Se habían conocido en un congreso científico internacional.
Ambos eran investigadores renombrados. Pero ella tenía una segunda, secreta
pasión: la danza del tango se le había clavado “como un puñal en la sangre”.
Nada más oír la música, corría a una milonga a abrazar y a ser abrazada, a
vivir –por unos minutos- un romance ideal con un hombre inexistente. Pero
también creyó que por la edad y el curriculum, era hora de establecerse. Él le
pareció un postulante adecuado. Guardó los zapatos de baile y le dio el sí.
Antes de casarse, habían precisado dos cosas: él, por ser
extremadamente celoso, no la dejaría ir sola a ninguna parte (sería capaz de
matar, reforzó); ella exigió que en la casa se escuchara sólo música clásica.
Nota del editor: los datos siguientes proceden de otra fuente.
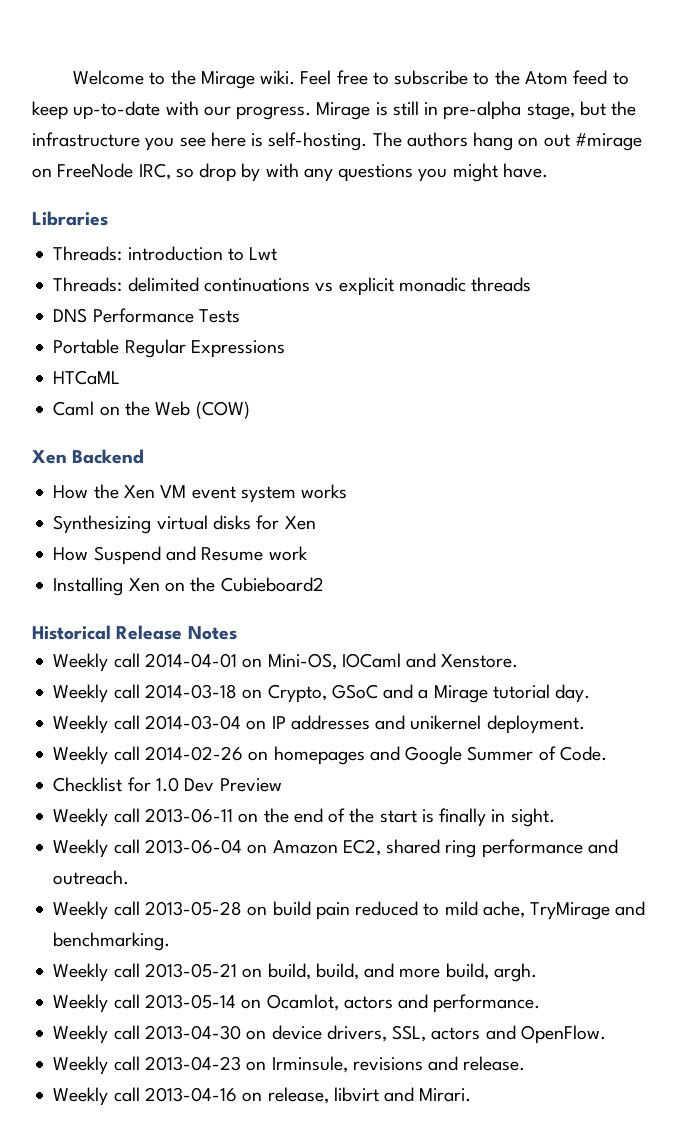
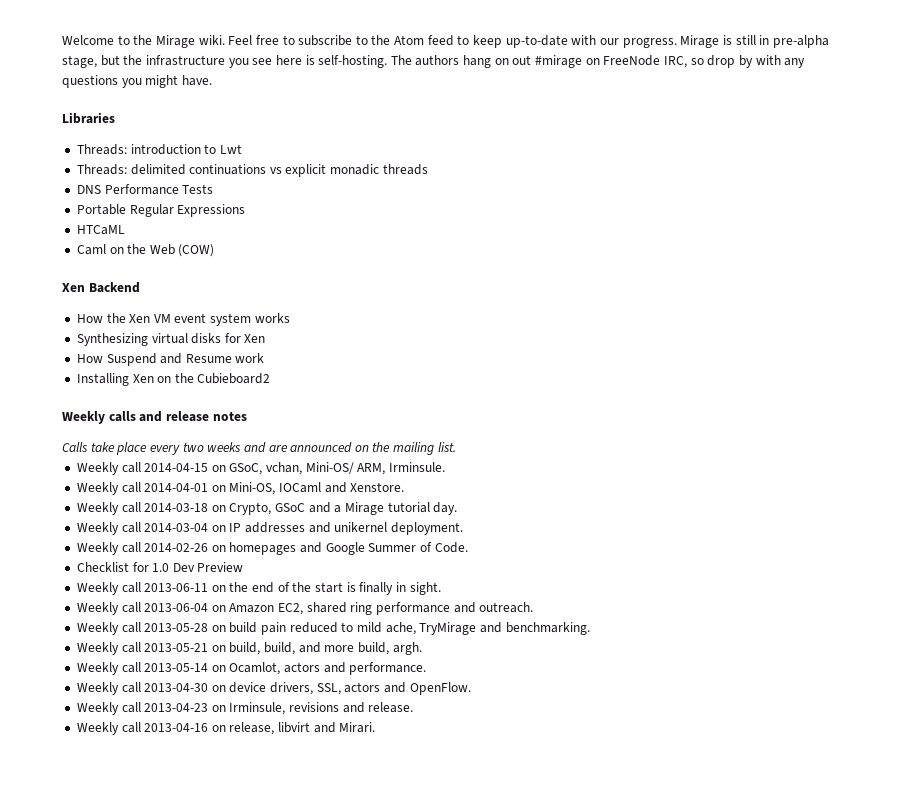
- Historical Release Notes
+ Weekly calls and release notes
+ Calls take place every two weeks and are announced on the mailing list.
+ Weekly call 2014-04-15 on GSoC, vchan, Mini-OS/ ARM, Irminsule.

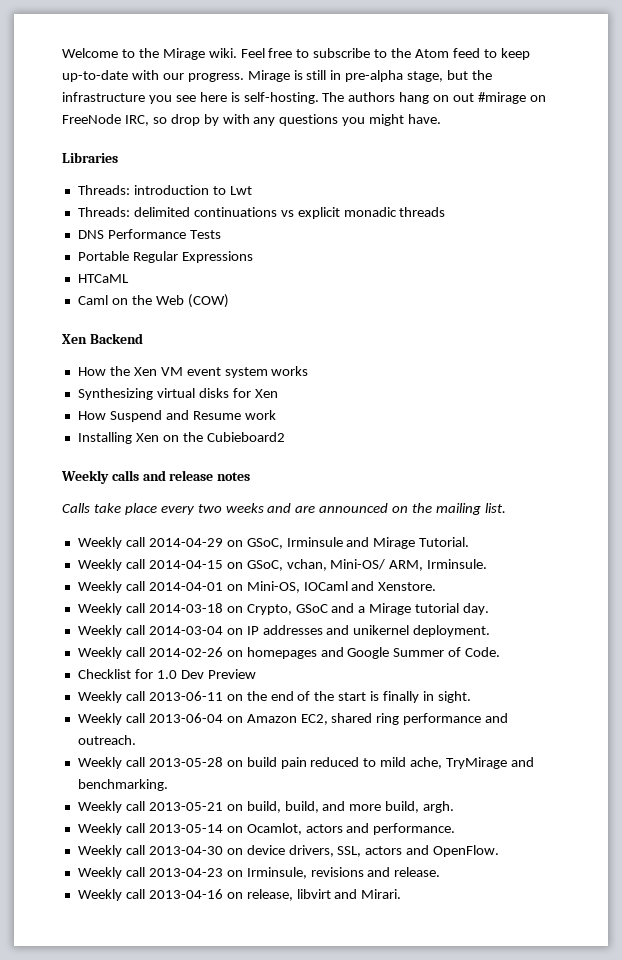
+ Weekly call 2014-04-29 on GSoC, Irminsule and Mirage Tutorial.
Por un tiempo fueron felices.
Un día él trajo una colección de viejas grabaciones del dos
por cuatro. “Son clásicos” se justificó y las notas llenaron la casa. Ella
anunció “salgo una hora” y escapó hacia un local de baile.
Regresó con los ojos brillantes, la cara arrebolada. Él se
acercó a besarla; aspiró los perfumes varoniles que, superpuestos en capas,
cubrían las suaves mejillas. Entonces ella adivinó todo lo que iba a pasar por
el gesto de él, por el temblor que lo estremeció, por cómo se puso pálido antes
de dirigirse al dormitorio. Ella adivinó, antes de oírlo abrir violentamente un
cajón, antes oírlo volcar su contenido en el piso, antes de oír el disparo.